*Your objective*.
Every line of the material below should be copied exactly.

********

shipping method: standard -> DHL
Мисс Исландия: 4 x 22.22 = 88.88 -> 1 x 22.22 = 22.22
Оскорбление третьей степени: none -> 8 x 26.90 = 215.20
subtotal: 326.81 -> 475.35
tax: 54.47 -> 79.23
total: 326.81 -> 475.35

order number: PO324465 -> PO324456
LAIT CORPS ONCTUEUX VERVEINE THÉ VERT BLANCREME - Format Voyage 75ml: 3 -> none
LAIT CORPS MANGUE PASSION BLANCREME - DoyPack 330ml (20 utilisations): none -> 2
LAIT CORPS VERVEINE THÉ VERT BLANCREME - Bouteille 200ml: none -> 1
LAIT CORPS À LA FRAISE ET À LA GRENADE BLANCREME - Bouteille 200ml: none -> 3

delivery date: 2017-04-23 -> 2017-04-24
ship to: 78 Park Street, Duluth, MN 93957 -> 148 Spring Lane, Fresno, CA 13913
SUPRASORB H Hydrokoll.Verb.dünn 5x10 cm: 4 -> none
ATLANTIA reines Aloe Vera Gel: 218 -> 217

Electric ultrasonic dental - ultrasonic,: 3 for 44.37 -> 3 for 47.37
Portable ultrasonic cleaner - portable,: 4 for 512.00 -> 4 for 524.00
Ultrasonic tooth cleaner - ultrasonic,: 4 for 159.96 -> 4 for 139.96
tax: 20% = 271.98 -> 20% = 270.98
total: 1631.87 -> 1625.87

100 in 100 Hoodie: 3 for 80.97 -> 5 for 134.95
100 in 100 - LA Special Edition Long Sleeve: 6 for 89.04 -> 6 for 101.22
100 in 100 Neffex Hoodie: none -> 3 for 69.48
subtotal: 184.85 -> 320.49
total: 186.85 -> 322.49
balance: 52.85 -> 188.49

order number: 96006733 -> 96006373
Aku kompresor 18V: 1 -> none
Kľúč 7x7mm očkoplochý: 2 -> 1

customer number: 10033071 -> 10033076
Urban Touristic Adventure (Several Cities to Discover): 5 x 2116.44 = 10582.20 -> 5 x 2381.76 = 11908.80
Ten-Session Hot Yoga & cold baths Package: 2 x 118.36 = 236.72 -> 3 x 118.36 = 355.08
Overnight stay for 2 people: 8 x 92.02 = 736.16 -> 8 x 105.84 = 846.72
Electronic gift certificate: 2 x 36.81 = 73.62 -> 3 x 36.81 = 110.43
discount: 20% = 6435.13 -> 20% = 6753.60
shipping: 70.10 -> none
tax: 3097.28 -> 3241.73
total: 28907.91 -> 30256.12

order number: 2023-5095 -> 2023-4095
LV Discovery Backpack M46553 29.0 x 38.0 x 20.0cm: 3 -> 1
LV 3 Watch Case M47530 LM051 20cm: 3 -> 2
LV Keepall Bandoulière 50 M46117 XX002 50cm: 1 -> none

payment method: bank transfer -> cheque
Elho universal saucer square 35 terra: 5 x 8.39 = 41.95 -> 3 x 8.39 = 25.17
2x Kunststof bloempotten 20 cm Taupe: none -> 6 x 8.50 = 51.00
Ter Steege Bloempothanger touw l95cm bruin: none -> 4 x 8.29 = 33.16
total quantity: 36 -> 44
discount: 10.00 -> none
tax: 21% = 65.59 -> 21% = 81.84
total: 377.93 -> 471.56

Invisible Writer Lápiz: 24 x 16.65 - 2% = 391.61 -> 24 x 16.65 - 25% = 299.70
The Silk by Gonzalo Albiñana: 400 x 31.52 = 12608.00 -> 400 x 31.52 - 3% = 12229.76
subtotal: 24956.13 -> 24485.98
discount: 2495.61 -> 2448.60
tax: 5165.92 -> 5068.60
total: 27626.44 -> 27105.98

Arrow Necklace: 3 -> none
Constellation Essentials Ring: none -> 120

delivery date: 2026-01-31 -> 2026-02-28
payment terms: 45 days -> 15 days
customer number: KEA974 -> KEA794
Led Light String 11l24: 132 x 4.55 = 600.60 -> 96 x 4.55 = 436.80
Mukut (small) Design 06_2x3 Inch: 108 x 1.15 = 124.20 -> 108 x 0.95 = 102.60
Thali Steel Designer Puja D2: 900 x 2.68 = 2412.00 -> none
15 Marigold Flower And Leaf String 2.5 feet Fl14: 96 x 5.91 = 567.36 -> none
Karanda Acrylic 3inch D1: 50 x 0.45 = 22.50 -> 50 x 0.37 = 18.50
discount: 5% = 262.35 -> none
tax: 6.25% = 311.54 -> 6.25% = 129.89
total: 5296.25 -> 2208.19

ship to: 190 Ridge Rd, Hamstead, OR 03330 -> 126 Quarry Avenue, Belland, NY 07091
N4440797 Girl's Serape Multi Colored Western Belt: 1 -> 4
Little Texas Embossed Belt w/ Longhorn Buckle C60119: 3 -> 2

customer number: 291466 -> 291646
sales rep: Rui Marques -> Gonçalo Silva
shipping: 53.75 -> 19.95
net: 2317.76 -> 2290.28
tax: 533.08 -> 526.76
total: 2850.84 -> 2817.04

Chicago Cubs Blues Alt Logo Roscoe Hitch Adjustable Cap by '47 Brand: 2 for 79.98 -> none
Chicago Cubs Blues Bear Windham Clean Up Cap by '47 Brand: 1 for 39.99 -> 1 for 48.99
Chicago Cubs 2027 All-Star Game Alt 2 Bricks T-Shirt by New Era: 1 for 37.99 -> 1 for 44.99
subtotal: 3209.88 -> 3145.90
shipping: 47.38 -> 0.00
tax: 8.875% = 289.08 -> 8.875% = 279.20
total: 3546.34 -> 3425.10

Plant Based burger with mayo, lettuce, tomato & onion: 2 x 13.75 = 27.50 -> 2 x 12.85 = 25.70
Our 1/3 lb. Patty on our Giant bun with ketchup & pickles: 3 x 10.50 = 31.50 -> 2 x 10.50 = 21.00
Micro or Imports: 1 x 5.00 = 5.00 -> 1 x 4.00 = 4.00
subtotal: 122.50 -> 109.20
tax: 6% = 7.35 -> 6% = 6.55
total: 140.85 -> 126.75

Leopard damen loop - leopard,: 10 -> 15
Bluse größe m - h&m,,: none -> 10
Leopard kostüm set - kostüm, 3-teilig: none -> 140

********

*Output below*.
shipping method: standard -> DHL
Мисс Исландия: 4 x 22.22 = 88.88 -> 1 x 22.22 = 22.22
Оскорбление третьей степени: none -> 8 x 26.90 = 215.20
subtotal: 326.81 -> 475.35
tax: 54.47 -> 79.23
total: 326.81 -> 475.35

order number: PO324465 -> PO324456
LAIT CORPS ONCTUEUX VERVEINE THÉ VERT BLANCREME - Format Voyage 75ml: 3 -> none
LAIT CORPS MANGUE PASSION BLANCREME - DoyPack 330ml (20 utilisations): none -> 2
LAIT CORPS VERVEINE THÉ VERT BLANCREME - Bouteille 200ml: none -> 1
LAIT CORPS À LA FRAISE ET À LA GRENADE BLANCREME - Bouteille 200ml: none -> 3

delivery date: 2017-04-23 -> 2017-04-24
ship to: 78 Park Street, Duluth, MN 93957 -> 148 Spring Lane, Fresno, CA 13913
SUPRASORB H Hydrokoll.Verb.dünn 5x10 cm: 4 -> none
ATLANTIA reines Aloe Vera Gel: 218 -> 217

Electric ultrasonic dental - ultrasonic,: 3 for 44.37 -> 3 for 47.37
Portable ultrasonic cleaner - portable,: 4 for 512.00 -> 4 for 524.00
Ultrasonic tooth cleaner - ultrasonic,: 4 for 159.96 -> 4 for 139.96
tax: 20% = 271.98 -> 20% = 270.98
total: 1631.87 -> 1625.87

100 in 100 Hoodie: 3 for 80.97 -> 5 for 134.95
100 in 100 - LA Special Edition Long Sleeve: 6 for 89.04 -> 6 for 101.22
100 in 100 Neffex Hoodie: none -> 3 for 69.48
subtotal: 184.85 -> 320.49
total: 186.85 -> 322.49
balance: 52.85 -> 188.49

order number: 96006733 -> 96006373
Aku kompresor 18V: 1 -> none
Kľúč 7x7mm očkoplochý: 2 -> 1

customer number: 10033071 -> 10033076
Urban Touristic Adventure (Several Cities to Discover): 5 x 2116.44 = 10582.20 -> 5 x 2381.76 = 11908.80
Ten-Session Hot Yoga & cold baths Package: 2 x 118.36 = 236.72 -> 3 x 118.36 = 355.08
Overnight stay for 2 people: 8 x 92.02 = 736.16 -> 8 x 105.84 = 846.72
Electronic gift certificate: 2 x 36.81 = 73.62 -> 3 x 36.81 = 110.43
discount: 20% = 6435.13 -> 20% = 6753.60
shipping: 70.10 -> none
tax: 3097.28 -> 3241.73
total: 28907.91 -> 30256.12

order number: 2023-5095 -> 2023-4095
LV Discovery Backpack M46553 29.0 x 38.0 x 20.0cm: 3 -> 1
LV 3 Watch Case M47530 LM051 20cm: 3 -> 2
LV Keepall Bandoulière 50 M46117 XX002 50cm: 1 -> none

payment method: bank transfer -> cheque
Elho universal saucer square 35 terra: 5 x 8.39 = 41.95 -> 3 x 8.39 = 25.17
2x Kunststof bloempotten 20 cm Taupe: none -> 6 x 8.50 = 51.00
Ter Steege Bloempothanger touw l95cm bruin: none -> 4 x 8.29 = 33.16
total quantity: 36 -> 44
discount: 10.00 -> none
tax: 21% = 65.59 -> 21% = 81.84
total: 377.93 -> 471.56

Invisible Writer Lápiz: 24 x 16.65 - 2% = 391.61 -> 24 x 16.65 - 25% = 299.70
The Silk by Gonzalo Albiñana: 400 x 31.52 = 12608.00 -> 400 x 31.52 - 3% = 12229.76
subtotal: 24956.13 -> 24485.98
discount: 2495.61 -> 2448.60
tax: 5165.92 -> 5068.60
total: 27626.44 -> 27105.98

Arrow Necklace: 3 -> none
Constellation Essentials Ring: none -> 120

delivery date: 2026-01-31 -> 2026-02-28
payment terms: 45 days -> 15 days
customer number: KEA974 -> KEA794
Led Light String 11l24: 132 x 4.55 = 600.60 -> 96 x 4.55 = 436.80
Mukut (small) Design 06_2x3 Inch: 108 x 1.15 = 124.20 -> 108 x 0.95 = 102.60
Thali Steel Designer Puja D2: 900 x 2.68 = 2412.00 -> none
15 Marigold Flower And Leaf String 2.5 feet Fl14: 96 x 5.91 = 567.36 -> none
Karanda Acrylic 3inch D1: 50 x 0.45 = 22.50 -> 50 x 0.37 = 18.50
discount: 5% = 262.35 -> none
tax: 6.25% = 311.54 -> 6.25% = 129.89
total: 5296.25 -> 2208.19

ship to: 190 Ridge Rd, Hamstead, OR 03330 -> 126 Quarry Avenue, Belland, NY 07091
N4440797 Girl's Serape Multi Colored Western Belt: 1 -> 4
Little Texas Embossed Belt w/ Longhorn Buckle C60119: 3 -> 2

customer number: 291466 -> 291646
sales rep: Rui Marques -> Gonçalo Silva
shipping: 53.75 -> 19.95
net: 2317.76 -> 2290.28
tax: 533.08 -> 526.76
total: 2850.84 -> 2817.04

Chicago Cubs Blues Alt Logo Roscoe Hitch Adjustable Cap by '47 Brand: 2 for 79.98 -> none
Chicago Cubs Blues Bear Windham Clean Up Cap by '47 Brand: 1 for 39.99 -> 1 for 48.99
Chicago Cubs 2027 All-Star Game Alt 2 Bricks T-Shirt by New Era: 1 for 37.99 -> 1 for 44.99
subtotal: 3209.88 -> 3145.90
shipping: 47.38 -> 0.00
tax: 8.875% = 289.08 -> 8.875% = 279.20
total: 3546.34 -> 3425.10

Plant Based burger with mayo, lettuce, tomato & onion: 2 x 13.75 = 27.50 -> 2 x 12.85 = 25.70
Our 1/3 lb. Patty on our Giant bun with ketchup & pickles: 3 x 10.50 = 31.50 -> 2 x 10.50 = 21.00
Micro or Imports: 1 x 5.00 = 5.00 -> 1 x 4.00 = 4.00
subtotal: 122.50 -> 109.20
tax: 6% = 7.35 -> 6% = 6.55
total: 140.85 -> 126.75

Leopard damen loop - leopard,: 10 -> 15
Bluse größe m - h&m,,: none -> 10
Leopard kostüm set - kostüm, 3-teilig: none -> 140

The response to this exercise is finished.